INFOSULSEL.COM, MAKASSAR – Wakil Ketua Komisi E DPRD Sulsel, Syaharuddin Alrif, mengatakan, fasilitas rumah tinggal dan konsumsi pengungsi Rohingya di Sulsel tidak menggunakan dana APBD maupun APBN.
Syahar menjelaskan, dari data yang ada, jumlah pengungsi asal Rohingya di Sulawesi Selatan sebanyak sekitar 200 orang, dan tersebar di beberapa titik.
“Yang terdata di sulsel sekitar 200 orang, mereka cari suaka dan tempat aman,” jelasnya saat ditemui di kantornya, Senin (4/9).
Awalnya mereka diamankan oleh pihak imigrasi, yang kemudian dilaporkan pada UNHCR karena mereka adalah pengungsi yang mencari suaka.
UNHCR menurut Syahar kemudian mendata mereka dan mengirim datanya pada International Organization of Migration (IOM), untuk diberikan fasilitas dan bantuan.
“Kemudian melalui vendor lokal menempatkan tenpat yang berbaur dengan masyarakat, menyiapkan tempat tinggal dan makan. Itu semua murni menggunakan dana UNHCR dan IOM, tidak ada dari APBD dan APBN,” lanjutnya.

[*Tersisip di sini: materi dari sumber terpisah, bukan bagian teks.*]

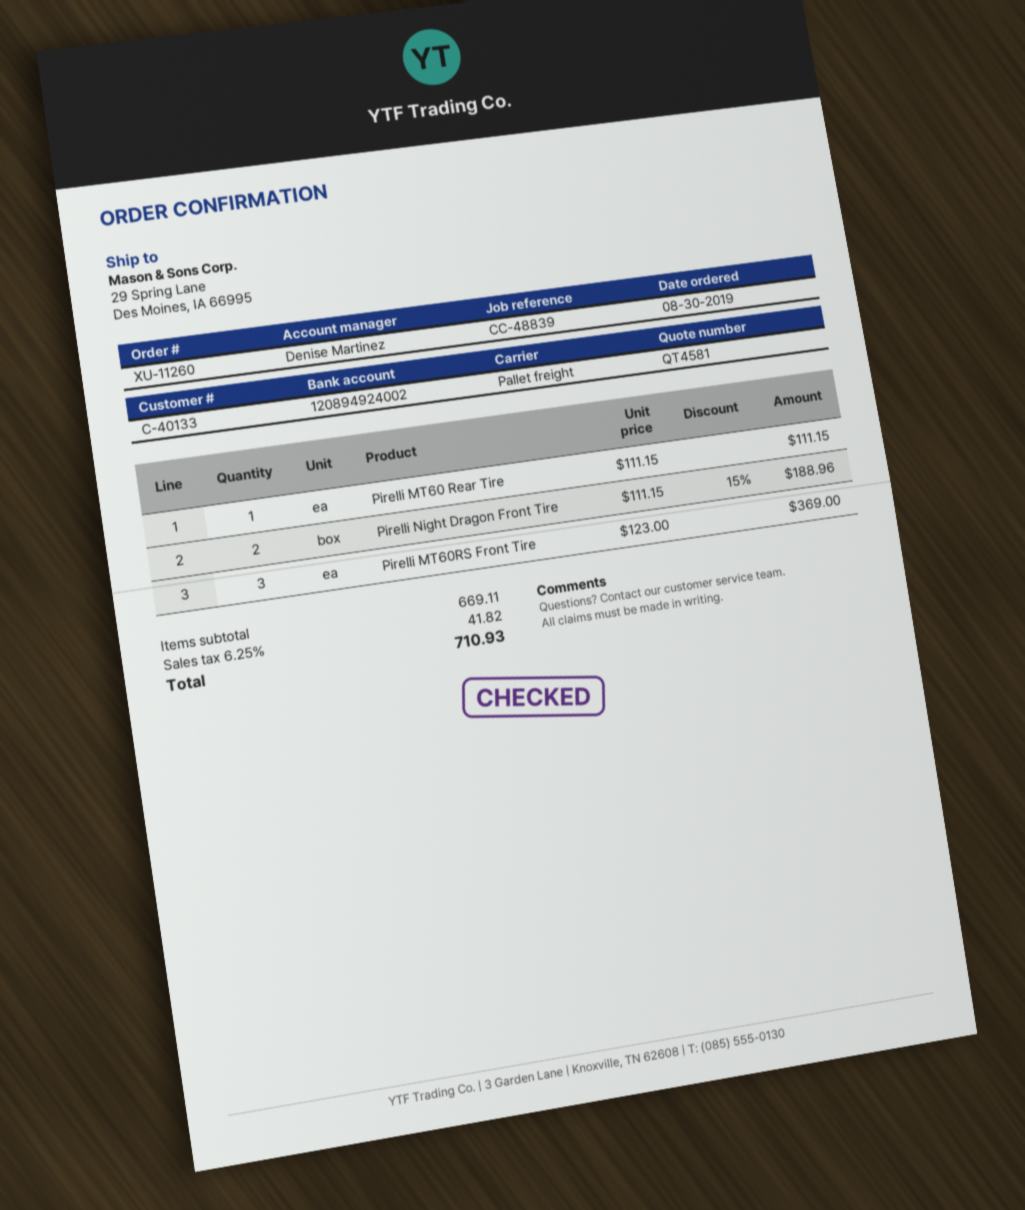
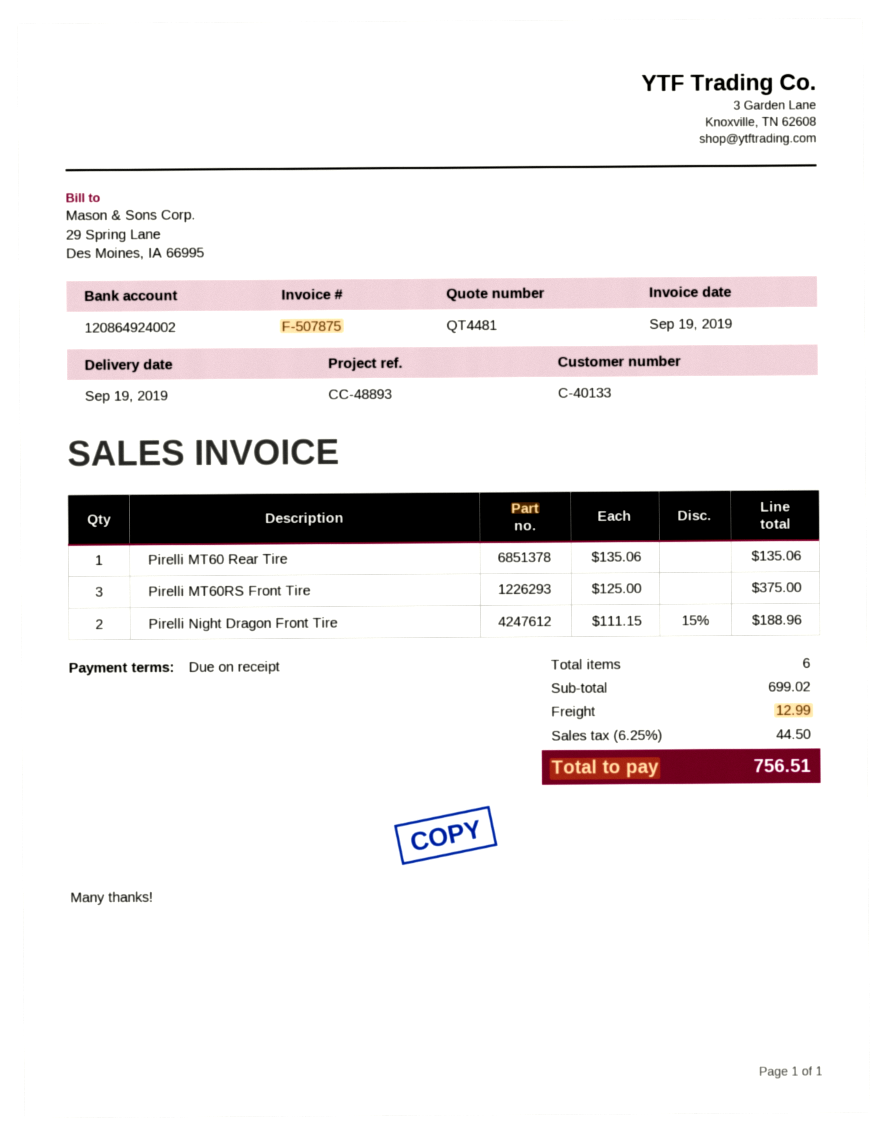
quote number: QT4581 -> QT4481
reference: CC-48839 -> CC-48893
bank account: 120894924002 -> 120864924002
Pirelli MT60 Rear Tire: 1 x 111.15 = 111.15 -> 1 x 135.06 = 135.06
Pirelli MT60RS Front Tire: 3 x 123.00 = 369.00 -> 3 x 125.00 = 375.00
subtotal: 669.11 -> 699.02
shipping: none -> 12.99
tax: 6.25% = 41.82 -> 6.25% = 44.50
total: 710.93 -> 756.51

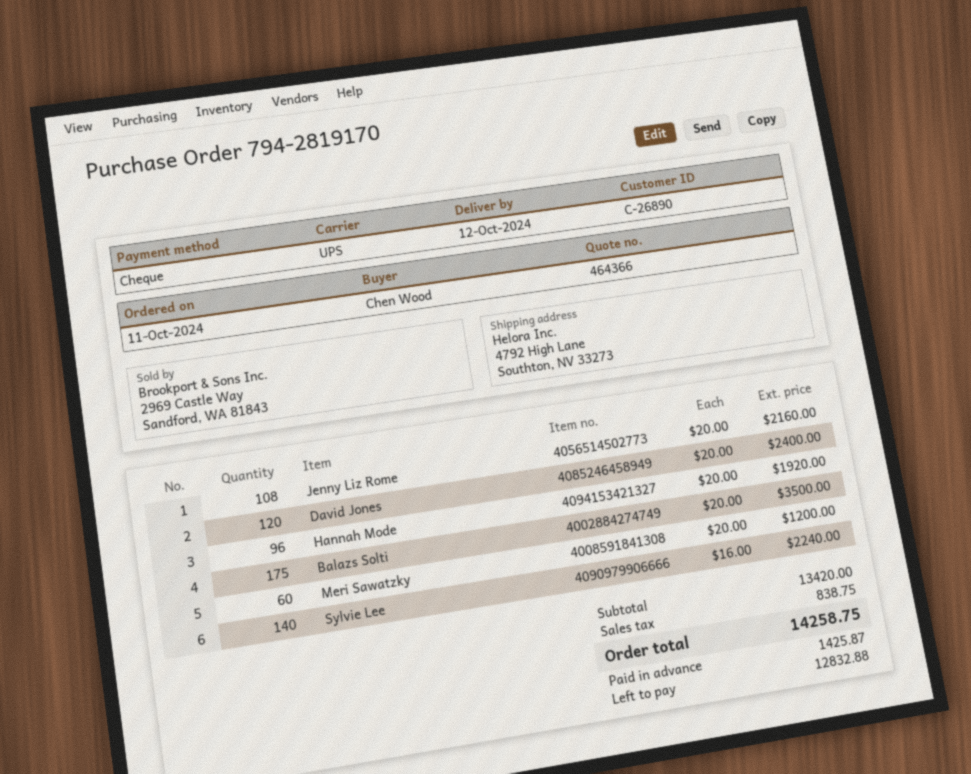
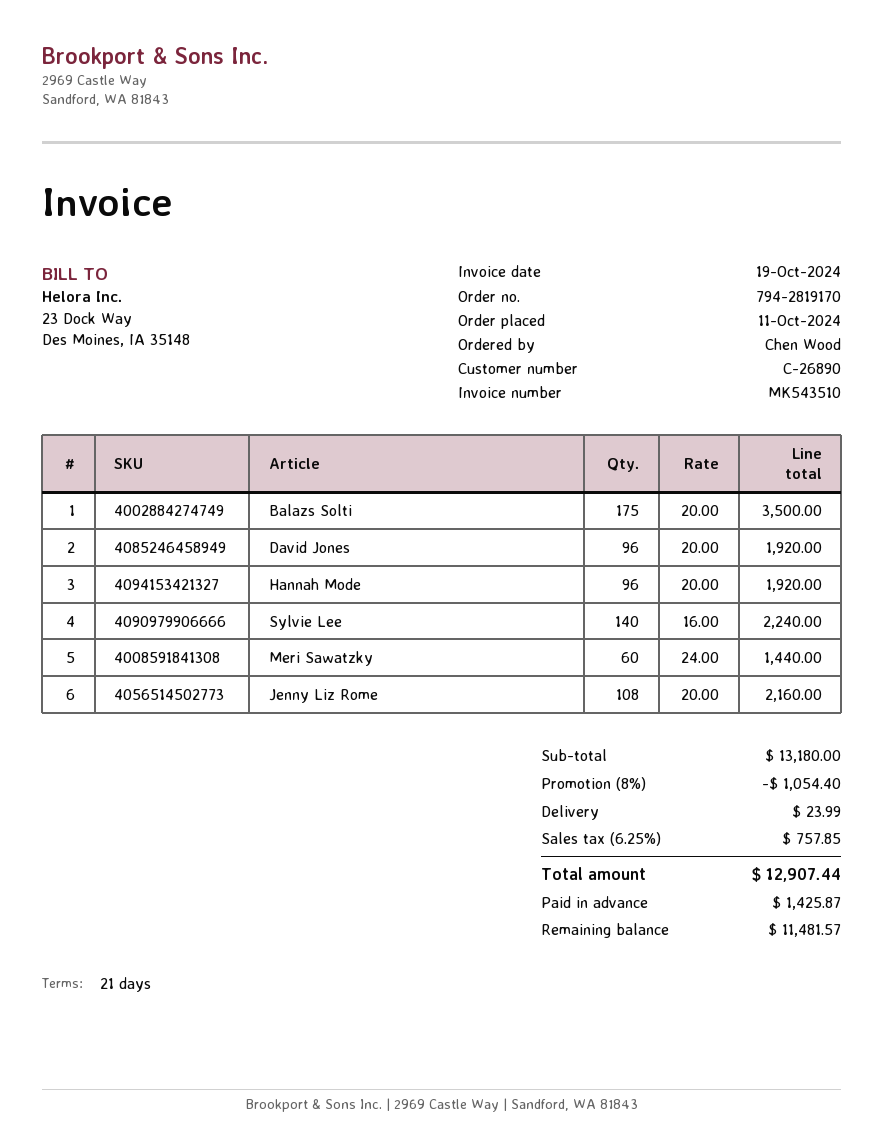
David Jones: 120 x 20.00 = 2400.00 -> 96 x 20.00 = 1920.00
Meri Sawatzky: 60 x 20.00 = 1200.00 -> 60 x 24.00 = 1440.00
subtotal: 13420.00 -> 13180.00
discount: none -> 8% = 1054.40
shipping: none -> 23.99
tax: 838.75 -> 757.85
total: 14258.75 -> 12907.44
balance: 12832.88 -> 11481.57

Para pengungsi itu kemudian diberi tempat untuk berbaur dengan masyarakat sekitar, termasuk mempelajari budaya setempat.
Menurutnya UNHCR sudah berkoordinasi dan menyerahkan data pengungsi tersebut pada pemerintah daerah. “Yang jelas mereka harus berbaur dengan masyarakat dan tidak membawa bahaya untuk masyarakat. Selama ia membaur dan baik pada masyarakat, itu tidak jadi soal. Dan selama beberapa tahun di sini, mereka baik-baik saja,” pungkasnya.